OPS Opus number. The number may be preceded by the word "Opus" as in Opus 23. Once again, Arabic numerals are used.

ONM Number. The number may be preceded by the abbreviations "No." or "Nr." as in No. 4.

OVM Volume. The volume number may be preceded by the abbreviation "Vol." as in Vol. 2. Arabic numbers are used.

ODE Dedication. Name of person or organization to whom the work is dedicated. If the work was dedicated to more than one person, then each dedicatee's name should appear on a separate ODE record with a number designation prior to the colon.

OCO Commission. Name of person or organization that commissioned the work. If the work was commissioned by more than one person, then each commissioner's name should appear on a separate OCO record with a number designation prior to the colon.

OCL Collector. Name of person who collected or transcribed the work. If the work was collected by more than one person, then each collector's name should appear on a separate OCL record with a number designation prior to the colon.

ONB Free format note related to the title or identity of the encoded work. Nota bene. If more than one such note is encoded, each should appear on a separate ONB record with a number designation prior to the colon.

ODT Date of composition. The date (or period) of composition should be encoded using the **date or **Zeit formats described in the Humdrum Reference Manual. The **date and **Zeit formats provides a highly refined representation, including methods for representing uncertainty, approximation, and boundary dates (e.g. prior to ..., after ...).

OCY Country of composition. Local names should be used, such as `Espana'.

OPC City, town or village of composition. Local names should be used, such as `Den Haag.'

Group Information

GTL Group Title. A logical collection of works such as the "London Symphonies" by Haydn, or the four concertos by Vivaldi forming "The Seasons".

GAW Associated Work. Some works are associated with other works, such as plays, novels, paintings, films, or other musical works.
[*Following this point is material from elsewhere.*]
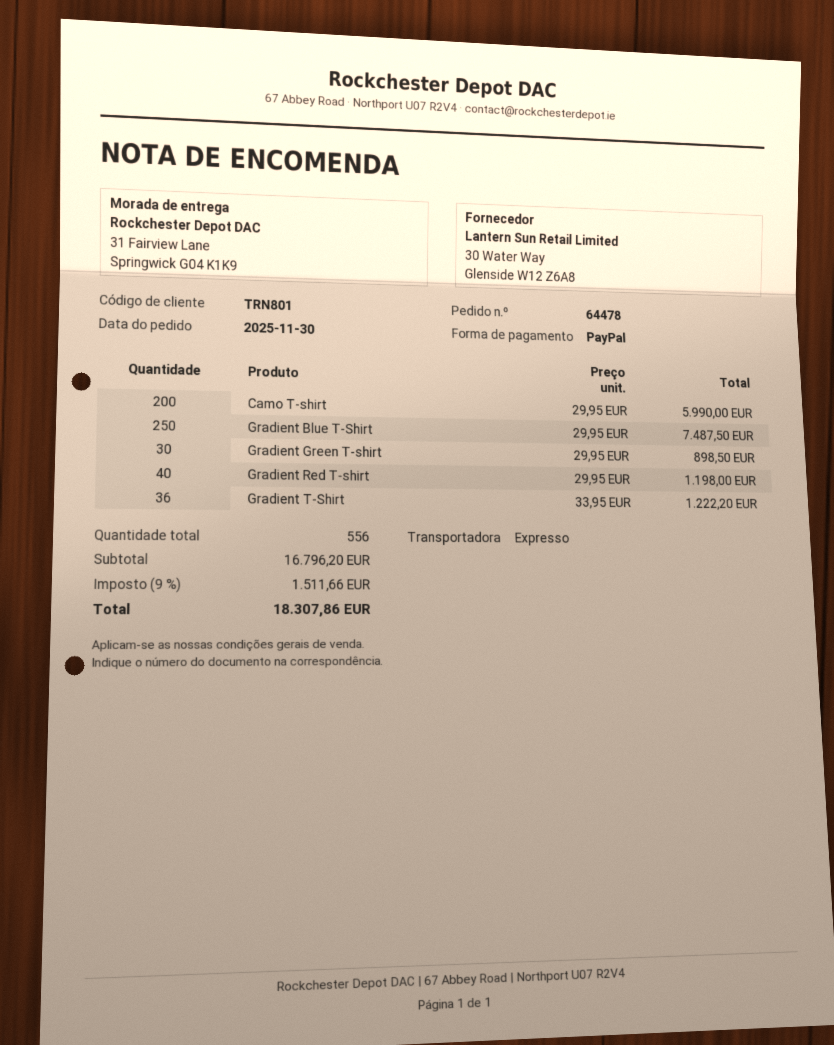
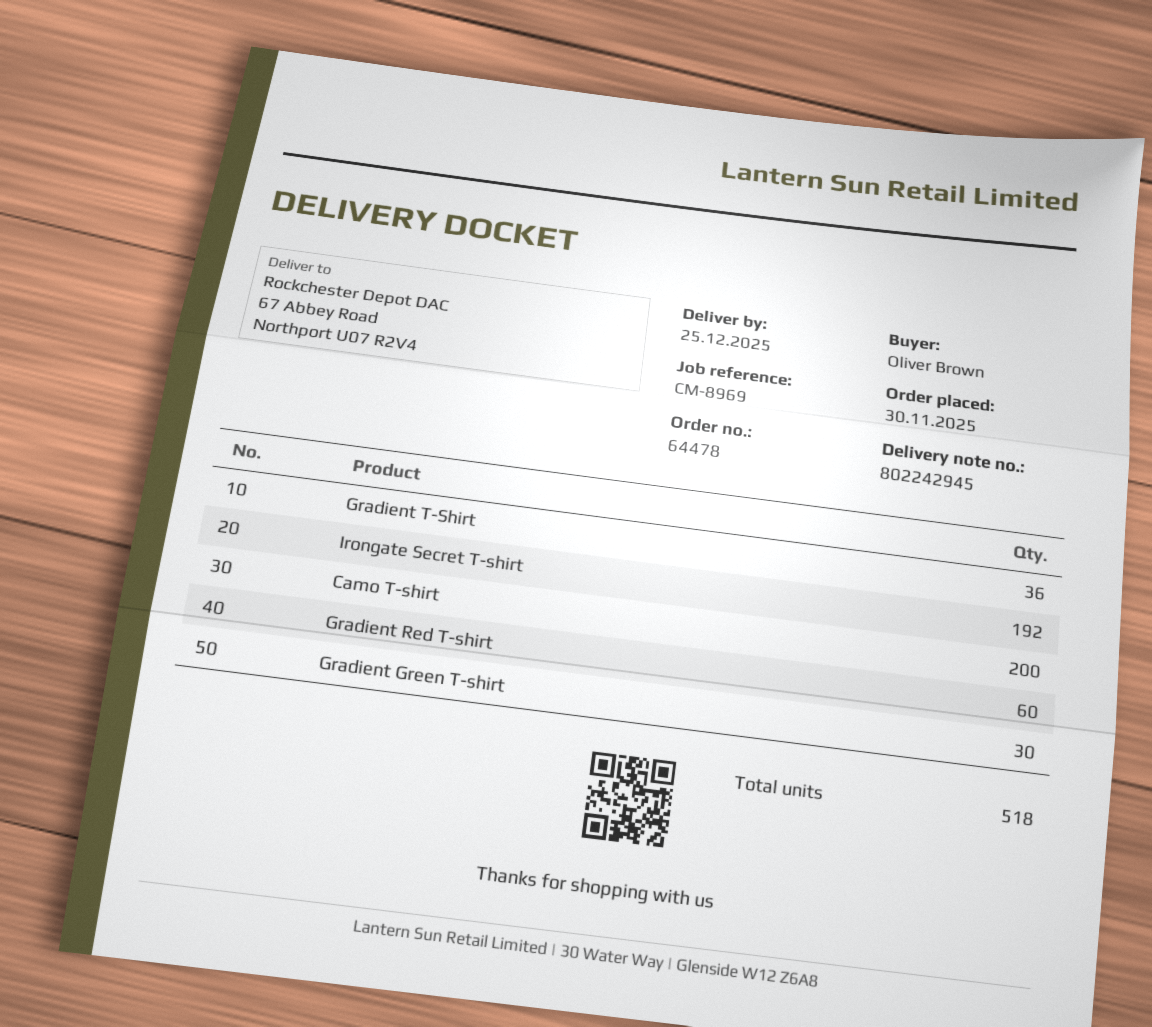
ship to: 31 Fairview Lane, Springwick G04 K1K9 -> 67 Abbey Road, Northport U07 R2V4
Gradient Blue T-Shirt: 250 -> none
Gradient Red T-shirt: 40 -> 60
Irongate Secret T-shirt: none -> 192
total quantity: 556 -> 518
E.g. Mendelssohn's Overture to Shakespeare's Midsummer Night's Dream. This reference allows associated works to be explicitly identified by author and title. E.g.

` !!!GAW: Stéphane Mallarmé, L’Après-midi d’un faune; [The Afternoon of a Faun].`

GCO Collection designation. This is a free-form text record that can be used to identify a collection of pieces, such as works appearing in a compendium or anthology. E.g. Norton Scores, Smithsonian Collection, Burkhart Anthology.

Imprint Information

PUB Publication status. This reference record identifies whether the document has ever been "published". One of the following English terms may appear: published or unpublished.
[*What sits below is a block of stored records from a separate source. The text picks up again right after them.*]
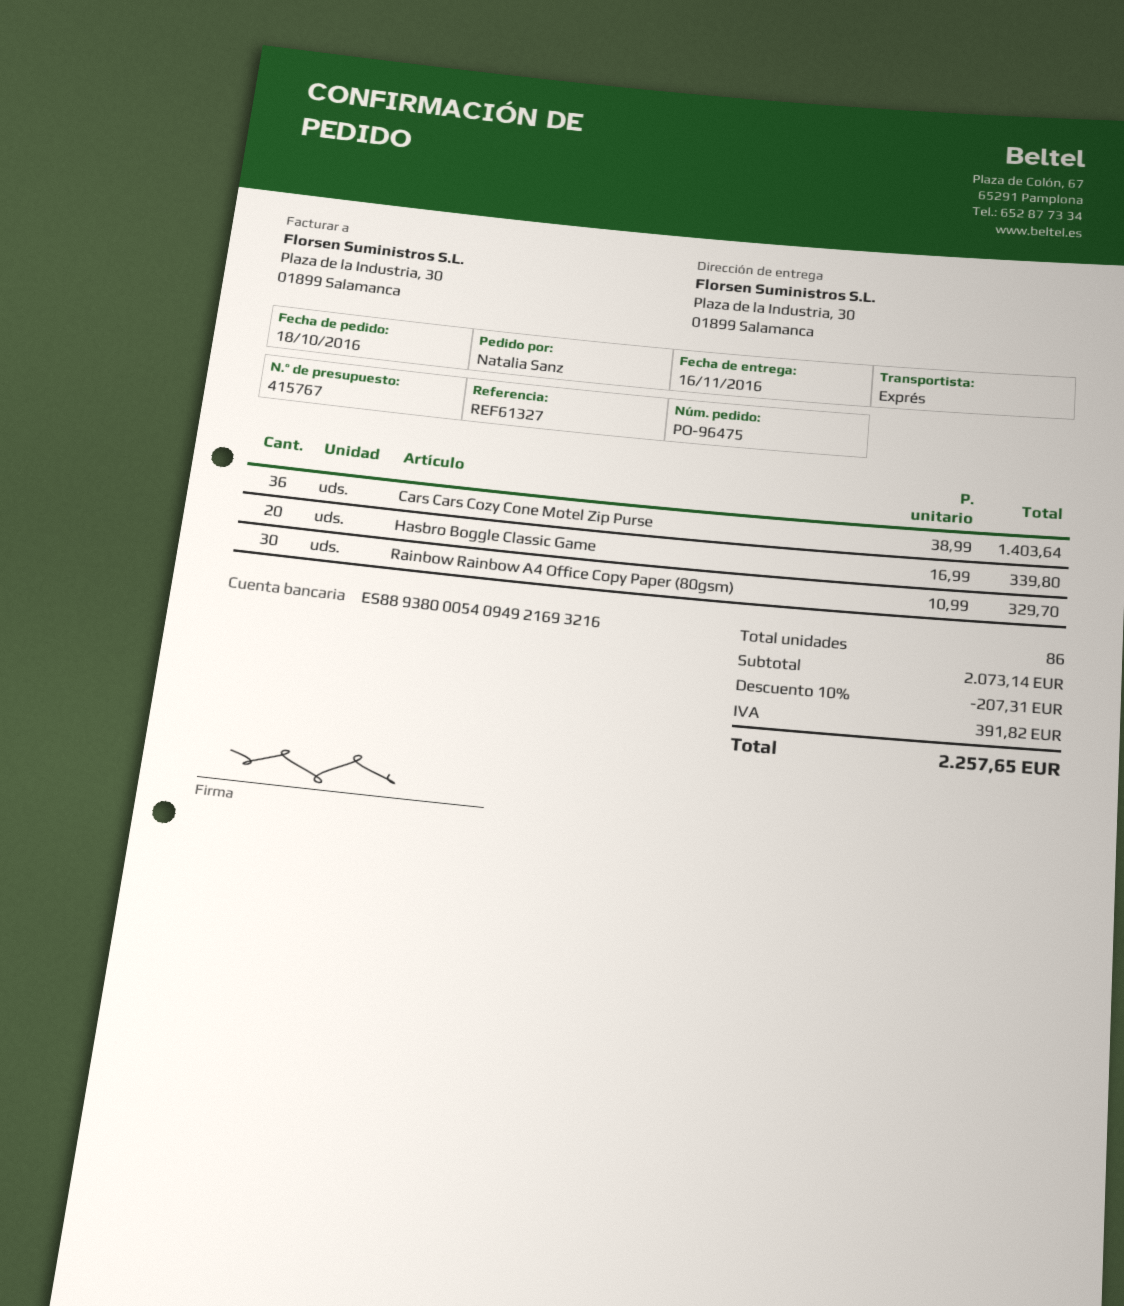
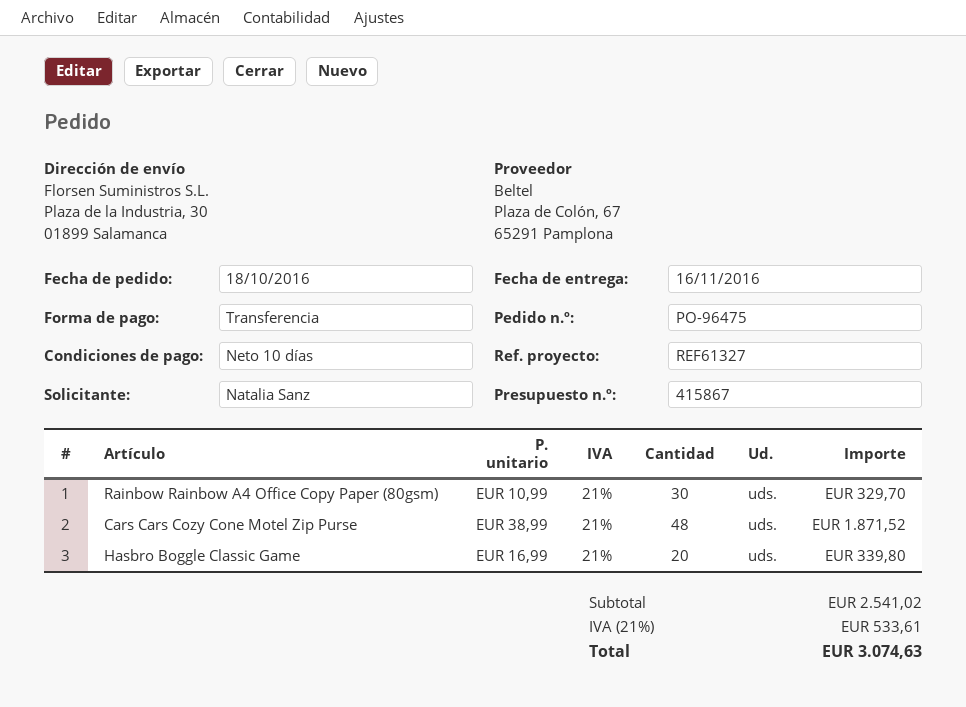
quote number: 415767 -> 415867
Cars Cars Cozy Cone Motel Zip Purse: 36 x 38.99 = 1403.64 -> 48 x 38.99 = 1871.52
subtotal: 2073.14 -> 2541.02
discount: 10% = 207.31 -> none
tax: 391.82 -> 533.61
total: 2257.65 -> 3074.63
PED Publication editor. Name of the editor of the source used for the digital edition if a specific edition is being encoded.

PPR First publisher. Name of the first publisher of the work, or the name of the publisher if a specific edition is being encoded.

PDT Date first published. The date of publication should be encoded using the **date format described in the Humdrum Reference Manual.

!!!PTL: Publication title. Title of the publication (volume) from which the work is encoded. To encode linebreaks in the title, use the pipe character (|).

PPP Place first published. The location where the source edition for the digital encoding was first published (location of first edition).

PC# Publisher's catalogue number. This should not be confused with better known scholarly catalogues, such as those of Köchel, Hoboken, etc.

SCT Scholarly catalogue abbreviation and number. E.g. BWV 551

SCA Scholarly catalogue (unabbreviated) name. E.g.Koechel 117.

SMS Manuscript source name. For unpublished sources, the manuscript source name.

SML Manuscript location. For unpublished sources, the location of the manuscript source.

SMA Acknowledgement of manuscript access. This reference information may be used to encode a free format acknowledgement or note of thanks to a given manuscript owner for scholarly or other access.

YEP Publisher of electronic edition. This reference identifies the publisher of the electronic document.

YEC Date and owner of electronic copyright. This reference identifies the year and owner of the copyright for the electronic document.

YER Date electronic edition released.

YEM Copyright message. This record conveys any special text related to copyright. It might convey a simple warning (e.g. "All rights reserved."), convey registration or licensing information, or indicate that the document is shareware.

YEN Country of copyright. This reference identifies the country in which the electronic document was created, or where the copyright was established. In effect, it identifies the country under whose laws the copyright declaration is to be interpreted.

YOR Original document. This reference identifies any original source or sources from which encoded document was prepared. Note that original documents may themselves be copyrighted, and that permission may be required in order to create an electronic derivative document. Original documents may also have lapsed copyrights.

YOO Original document owner. If the electronic document was prepared from a copyrighted original document, this reference identifies the copyright owner of the original document. Note that unless the electronic and original documents have the same owner, some licensing agreement or other legal arrangement is necessary in order to create an electronic derivative document.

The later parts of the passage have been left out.